Between January 2007 and the end of 2022, there were 5,229 clashes between military personnel and civilians in Mexico, according to data from the Secretariat of National Defense and compiled, ordered, and interpreted by Samuel Storr, a researcher at the Ibero-American University in Mexico City. Of those 5,229 confrontations, 2,494 occurred in Tamaulipas, mostly in the border cities of Matamoros, Reynosa and Nuevo Laredo.

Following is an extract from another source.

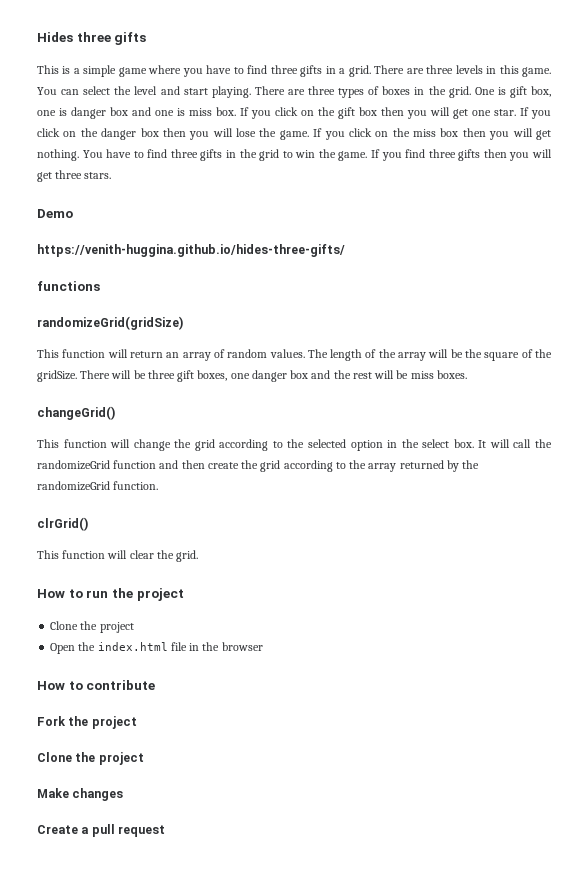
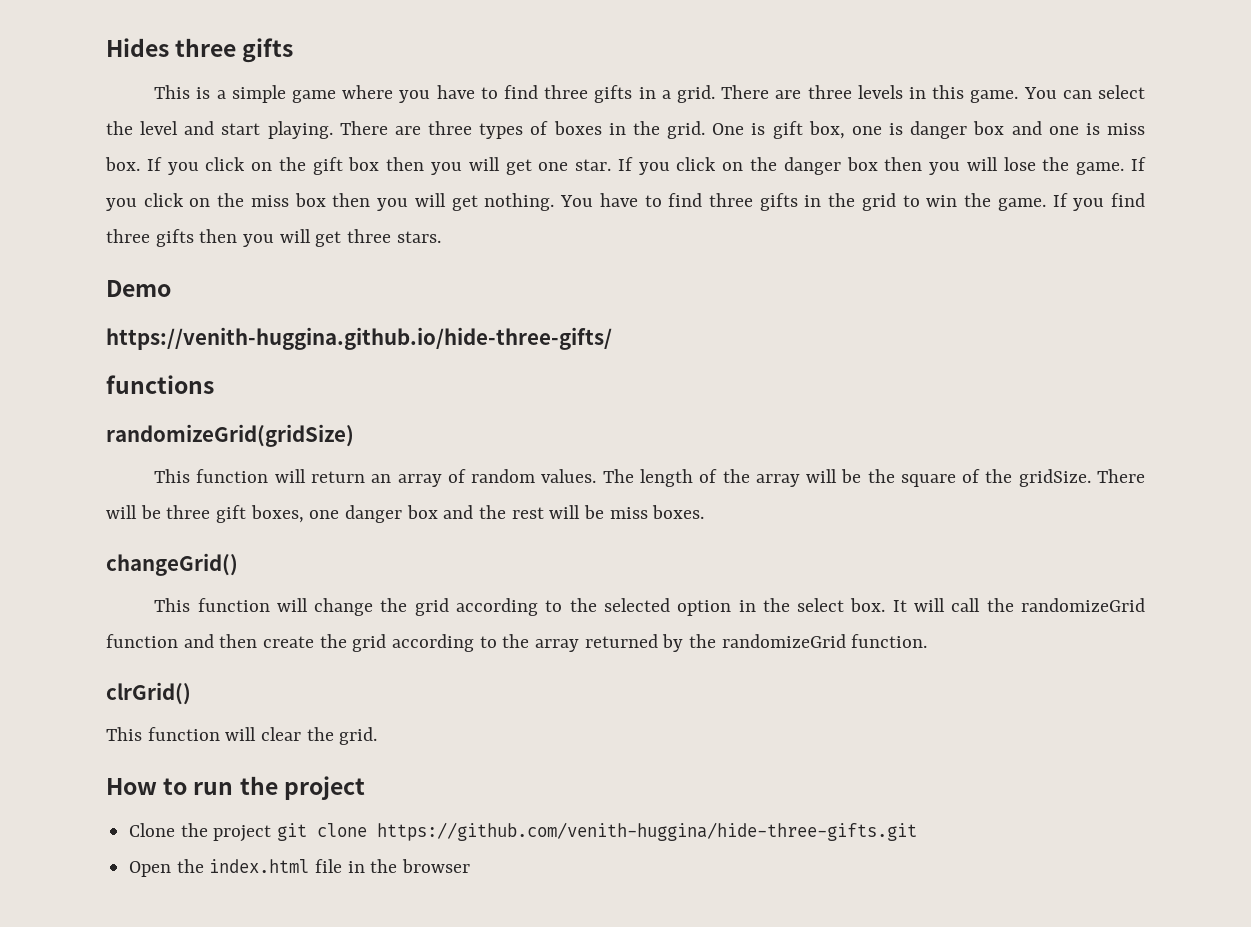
[37,244,345,257] https://venith-huggina.github.io/hides-three-gifts/ -> [106,327,612,350] https://venith-huggina.github.io/hide-three-gifts/
(134, 627) none -> [277,822,918,841] git clone https://github.com/venith-huggina/hide-three-gifts.git
[37,680,156,690] [37,716,137,729] [37,752,144,765] [37,788,124,801] [37,824,166,837] // How to contribute // Fork the project // Clone the project // Make changes // Create a pull request -> (471, 866) none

However, cases like the five young men massacred in February do not appear among these statistics. Or at least they shouldn’t, since they never fired a shot. In a city like Nuevo Laredo, the attitude of the military who opened fire on the five unarmed victims can be explained by previous events. And that raises other questions that are difficult to answer. How can it be determined if, among the 2,494 incidents recorded in Tamaulipas in recent years, there are more cases like the one in Nuevo Laredo?
Storr points to the lethality index, a tool that helps flag incidents of this type for potential irregularities. The index measures the ratio of civilian injuries to civilian deaths in confrontations with security forces. Experts who developed the idea suggest that the normal ratio is one to one: one dead, one wounded, then two and two, and so on. As the number of dead exceeds the number of wounded, suspicions increase.
“Something is happening in Tamaulipas that hardly occurs in the rest of the country,” Storr explains. “Of the 2,494 clashes recorded in the state, far more than in any other, in 384 there were more than three civilians killed. And of those, in 335 cases there were no injuries and no arrests.” This does not mean that in those 335 cases there were illegal killings, but the possibility cannot be ruled out. The lack of capacity of the prosecutors’ offices, at both state and federal level, prevents thorough investigations from being carried out. Only when a case reaches the national press does the federal government intervene. Even then justice is not assured, but it is at least a start.
The data shows this trend is accelerating under Mexican President Andrés Manuel López Obrador. During the current administration, the number of incidents with more than three civilian deaths and no detainees or wounded has increased, representing a higher percentage than during the presidencies of his two predecessors, Enrique Peña Nieto and Calderón. From December 2018 to December 2022, Mexico recorded 85 confrontations that ended with more than three civilian deaths and no injuries or detainees. Of those, 62 occurred in Tamaulipas, 73% of the total. In the Peña Nieto years, the percentage dropped to 59% and during Calderón’s time in office the figure was 45%. In addition, under the current administration, the lethality rate of the army in Tamaulipas is over nine, more than double the national average.